▶ Task brief:
Would you retype the whole listing exactly, leaving its pictures out?
((
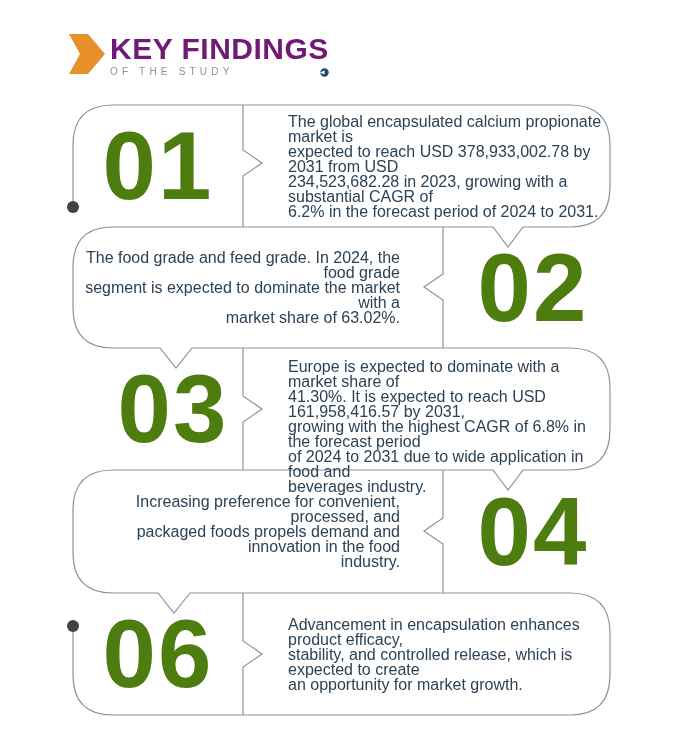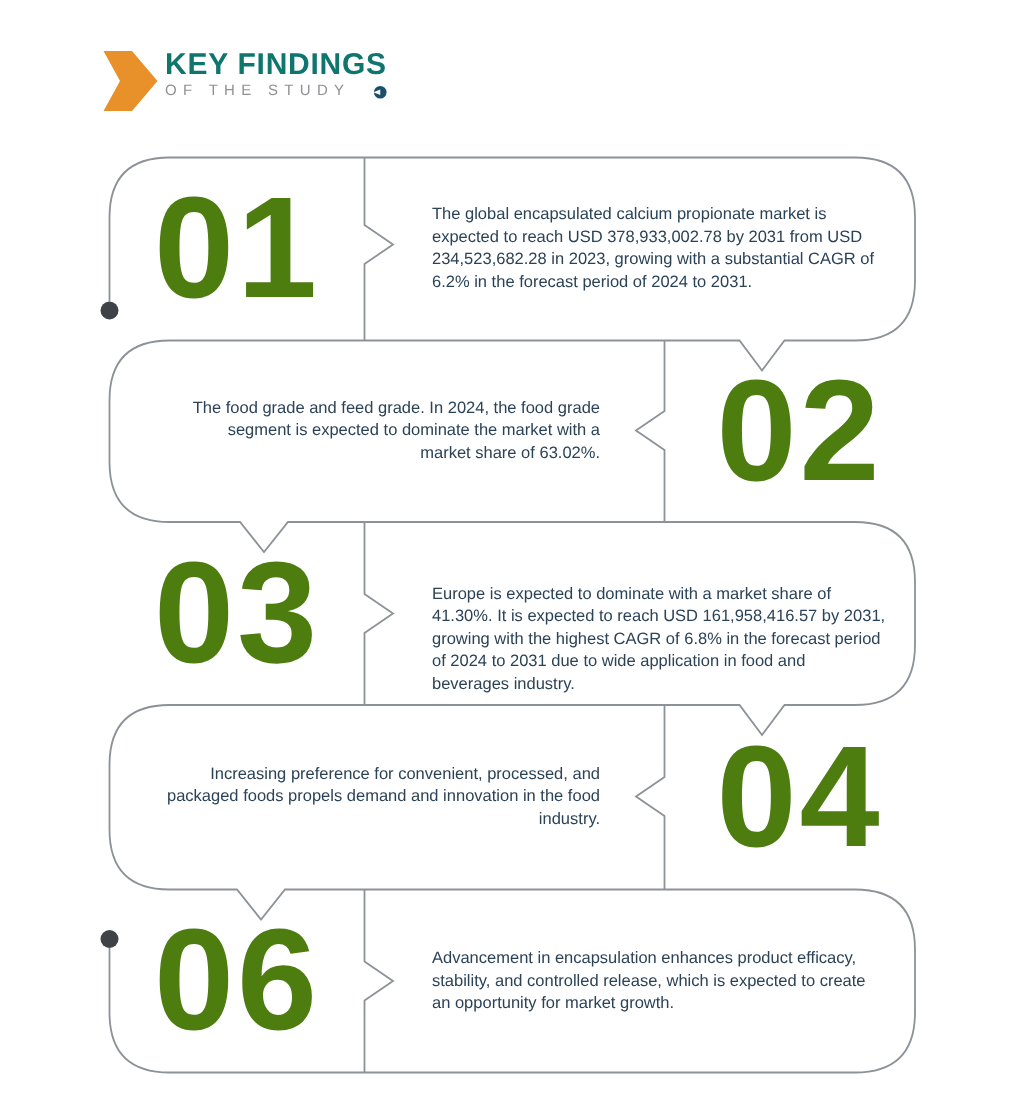--- a/index.html
+++ b/index.html
@@ -15,7 +15,7 @@
   .chev{display:block;margin-top:1px;}
   .titles{margin-left:4px;}
   .title{
-    font-size:20px;font-weight:bold;color:#0f766e;
+    font-size:30px;font-weight:bold;color:#701a75;
     letter-spacing:0.5px;line-height:1.1;
   }
   .subtitle-row{display:flex;align-items:center;margin-top:1px;justify-content:space-between;}

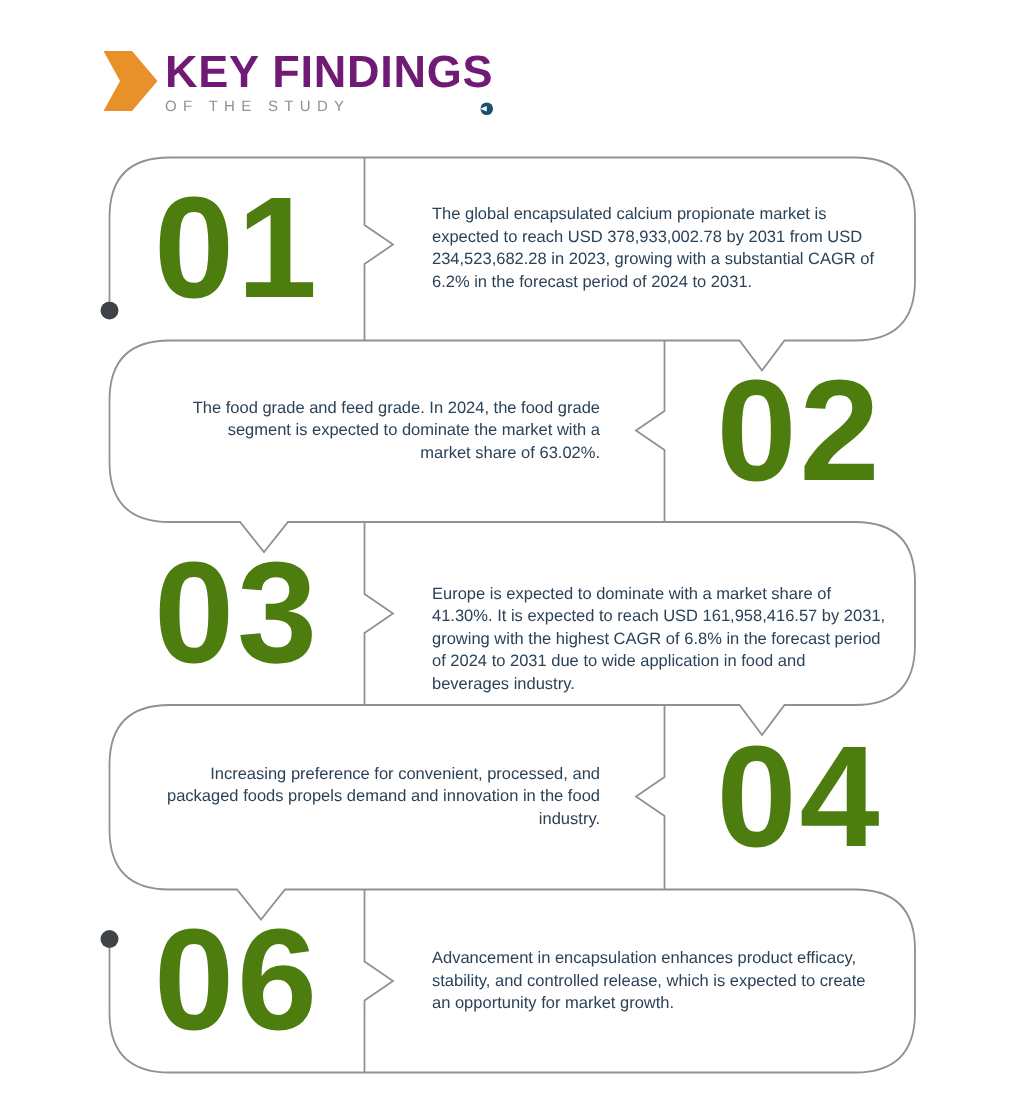--- a/index.html
+++ b/index.html
@@ -39,7 +39,7 @@
   
   .txt{
     position:absolute;display:flex;align-items:center;
-    font-size:11px;line-height:15px;color:#2b4257;font-weight:500;
+    font-size:16px;line-height:15px;color:#2b4257;font-weight:500;
     white-space:pre-line;
   }
   .txt.left{text-align:left;}

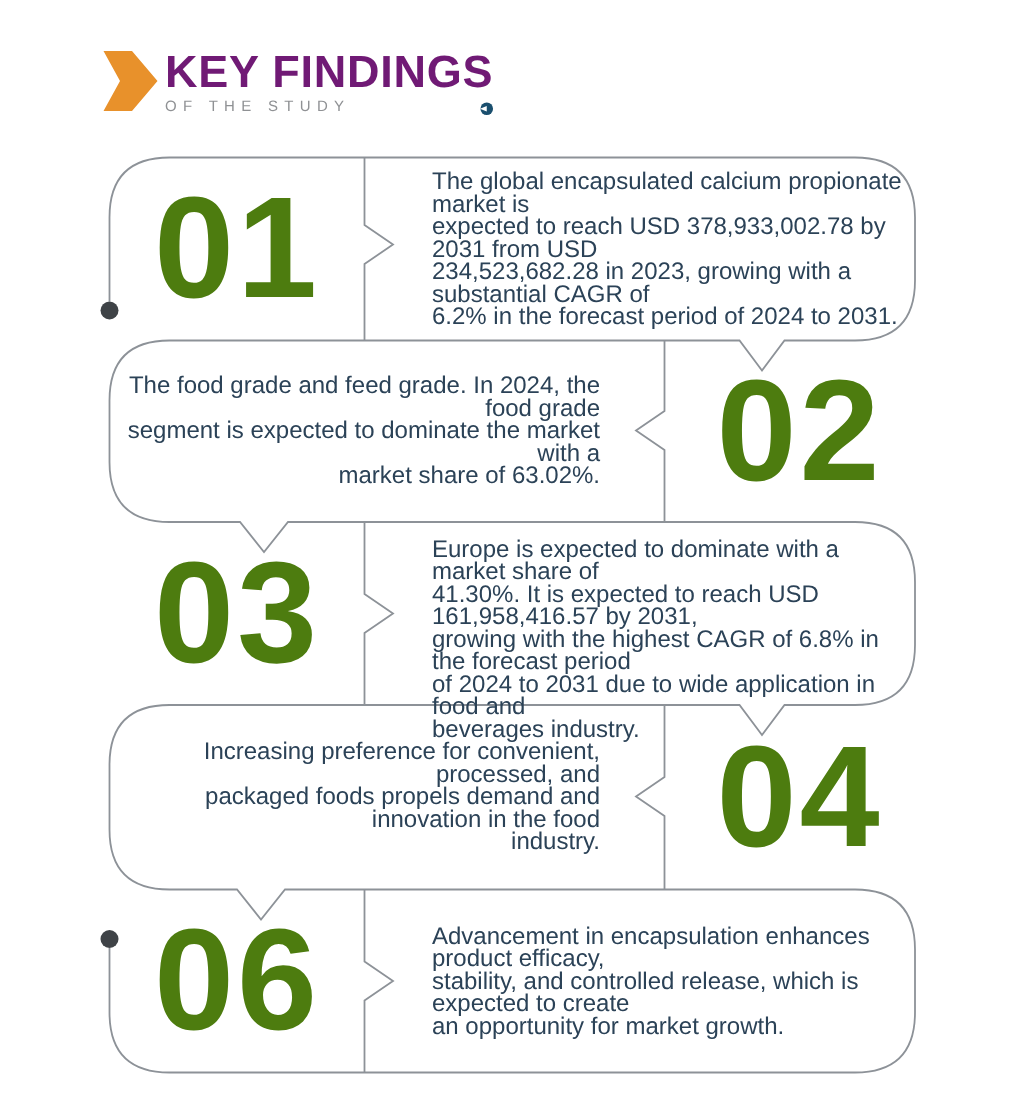--- a/index.html
+++ b/index.html
@@ -33,7 +33,7 @@
   }
   .f1n{left:73px;top:105px;width:170px;height:122px;}
   .f2n{left:448px;top:227px;width:170px;height:121px;}
-  .f3n{left:73px;top:348px;width:170px;height:122px;}
+  .f3n{left:88px;top:348px;width:170px;height:122px;}
   .f4n{left:448px;top:470px;width:170px;height:123px;}
   .f5n{left:73px;top:593px;width:170px;height:122px;}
))
▶ Finished exercise:
--- a/index.html
+++ b/index.html
@@ -15,7 +15,7 @@
   .chev{display:block;margin-top:1px;}
   .titles{margin-left:4px;}
   .title{
-    font-size:20px;font-weight:bold;color:#0f766e;
+    font-size:30px;font-weight:bold;color:#701a75;
     letter-spacing:0.5px;line-height:1.1;
   }
   .subtitle-row{display:flex;align-items:center;margin-top:1px;justify-content:space-between;}

--- a/index.html
+++ b/index.html
@@ -39,7 +39,7 @@
   
   .txt{
     position:absolute;display:flex;align-items:center;
-    font-size:11px;line-height:15px;color:#2b4257;font-weight:500;
+    font-size:16px;line-height:15px;color:#2b4257;font-weight:500;
     white-space:pre-line;
   }
   .txt.left{text-align:left;}

--- a/index.html
+++ b/index.html
@@ -33,7 +33,7 @@
   }
   .f1n{left:73px;top:105px;width:170px;height:122px;}
   .f2n{left:448px;top:227px;width:170px;height:121px;}
-  .f3n{left:73px;top:348px;width:170px;height:122px;}
+  .f3n{left:88px;top:348px;width:170px;height:122px;}
   .f4n{left:448px;top:470px;width:170px;height:123px;}
   .f5n{left:73px;top:593px;width:170px;height:122px;}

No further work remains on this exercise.